Sungguh celakalah para pemimpin yang melupakan dan menganggap


enteng aspirasi rakyat banyak. Maka, untuk terhindar dari kecelakaan,
wajiblah di ingat selalu firman Allah; “Berlaku adillah, karena Allah kasih
terhadap orang-orang yang adil” (QS.Al-Hujurat ,9).

Lemahnya bekalan agama dilapisan umat dan tipisnya pemahaman Islam


akan berpengaruh didalam kehidupan.

Paham ‘Ashabiyah (kedaerahan), menghilangkan arti maknawi dari


ukhuwwah. Persatuan lahiriyah tidak mampu menumbuhkan kebahagiaan
mahabbah, cinta sesama. Di sinilah bermula sumber kehancuran.
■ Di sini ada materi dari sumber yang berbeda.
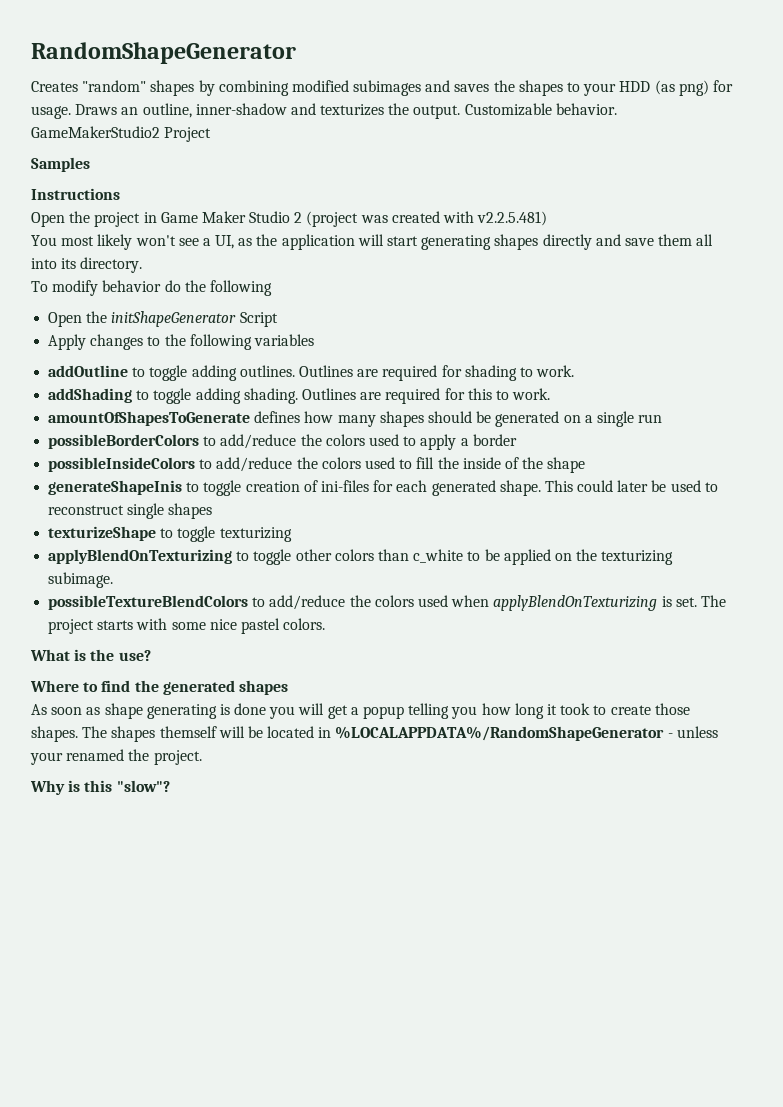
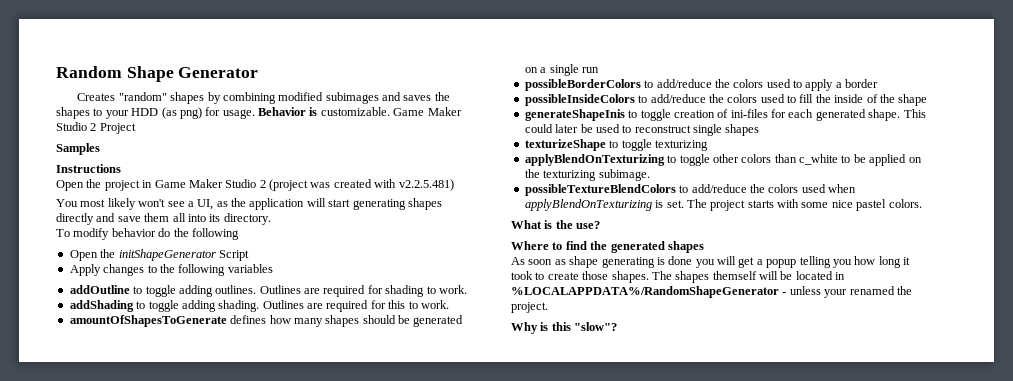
[31,42,296,64] RandomShapeGenerator -> [56,66,259,82] Random Shape Generator
[75,103,617,119] [31,126,160,138] Draws an outline, inner-shadow and texturizes the output. Customizable behavior. GameMakerStudio2 -> [258,107,462,116] [56,122,97,131] Behavior is customizable. Game Maker Studio 2

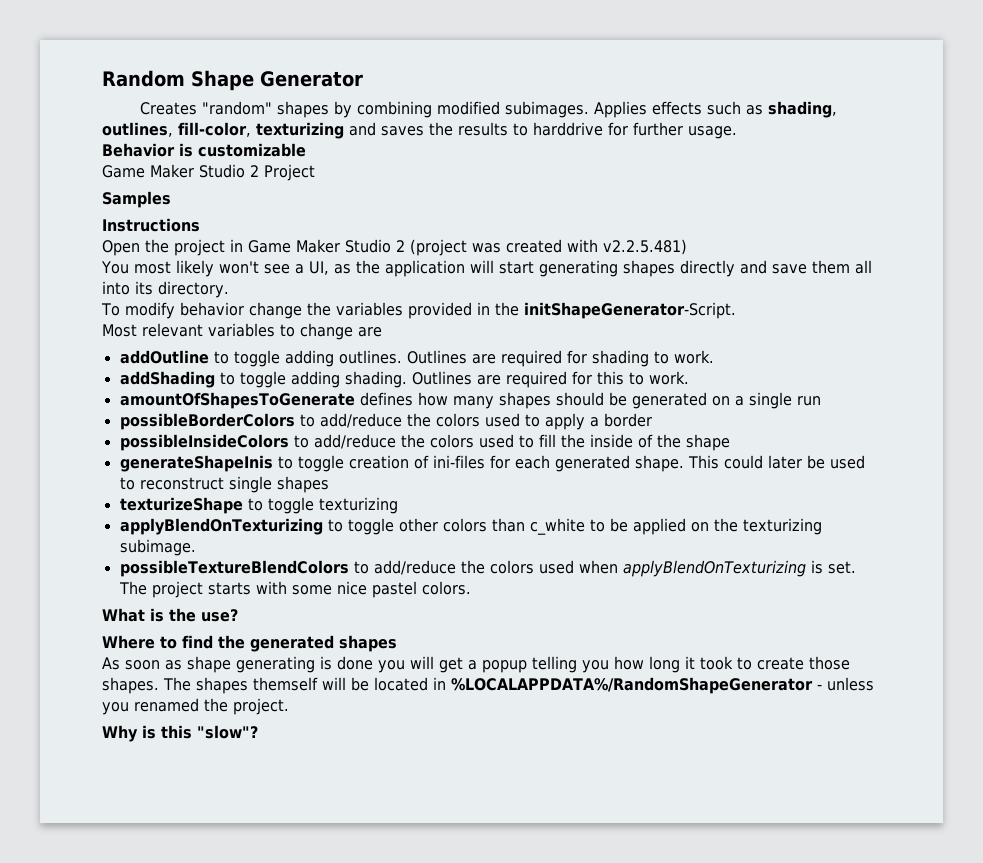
[325,92,450,104] [56,107,221,119] subimages and saves the shapes to your HDD (as png) for -> [505,101,838,118] [102,122,683,139] subimages. Applies effects such as shading, outlines, fill-color, texturizing and saves the results to harddrive for further
(255, 114) none -> (737, 132) //
[320,107,390,116] customizable. -> [198,143,306,157] customizable //
[158,228,239,240] [69,249,249,261] [69,264,273,276] do the following // Open the initShapeGenerator Script // Apply changes to the following variables -> [248,302,736,319] [102,323,382,340] change the variables provided in the initShapeGenerator-Script. // Most relevant variables to change are
[824,289,848,298] your -> [102,702,129,715] you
Karena itu Rasulullah SAW selalu berdo’a sebagaimana disampaikan oleh


Ummul Mukminin ‘Aisyah R ’anha, “allahumma man waliya min amri
ummatiy syay-an fa syaqqa ‘alaihim fasy-quq ‘alaihi, wa man waliya min
amri ummatiy syay-an far-faqa bihim, far-fuq bihi”, artinya, “Ya Allah,
barangsiapa yang menjadi pemimpin atas umatku, lalu ia mempersulit
mereka, maka persulitlah ia, dan barangsiapa yang memimpin umatku,
lalu mengasihi mereka, maka kasihanilah ia” (HR.Shahih Muslim).